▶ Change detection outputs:
- - - - -

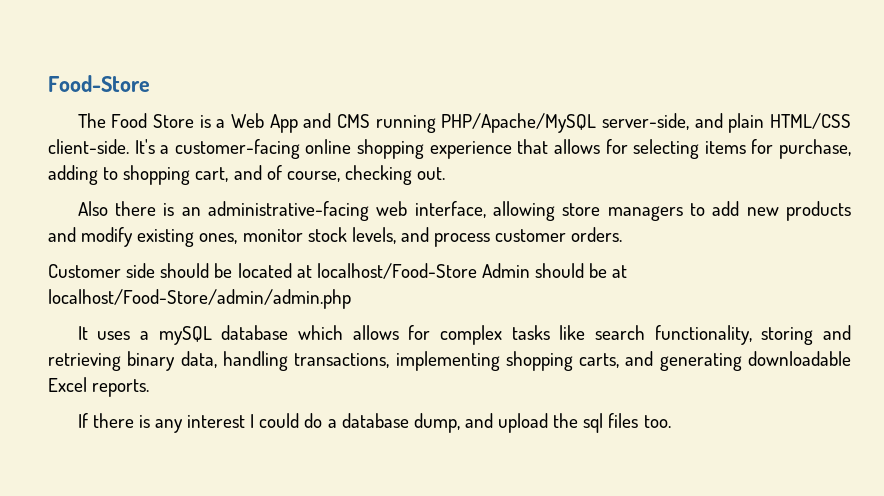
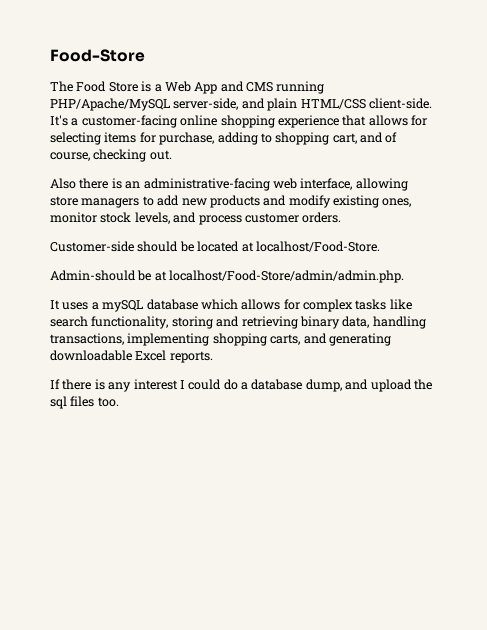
- Customer side should be located at localhost/Food-Store Admin should be at localhost/Food-Store/admin/admin.php
+ Customer-side should be located at localhost/Food-Store.
+ Admin-should be at localhost/Food-Store/admin/admin.php.

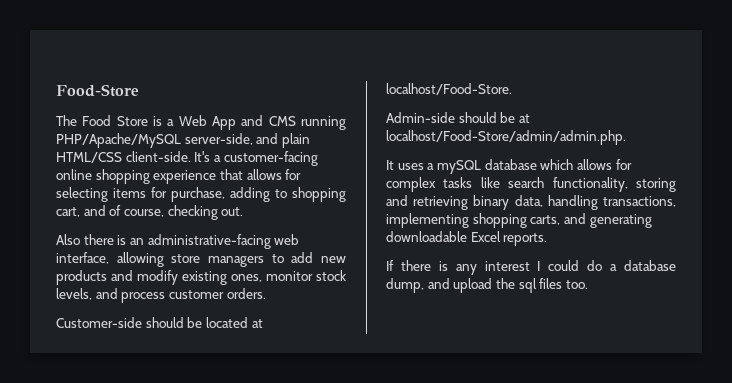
- Admin-should be at localhost/Food-Store/admin/admin.php.
+ Admin-side should be at localhost/Food-Store/admin/admin.php.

- - - - -

▶ What you are asked to do: From the first line to the last, output the data exactly; skip any pictures.

▶ Result:
- Customer side should be located at localhost/Food-Store Admin should be at localhost/Food-Store/admin/admin.php
+ Customer-side should be located at localhost/Food-Store.
+ Admin-should be at localhost/Food-Store/admin/admin.php.

- Admin-should be at localhost/Food-Store/admin/admin.php.
+ Admin-side should be at localhost/Food-Store/admin/admin.php.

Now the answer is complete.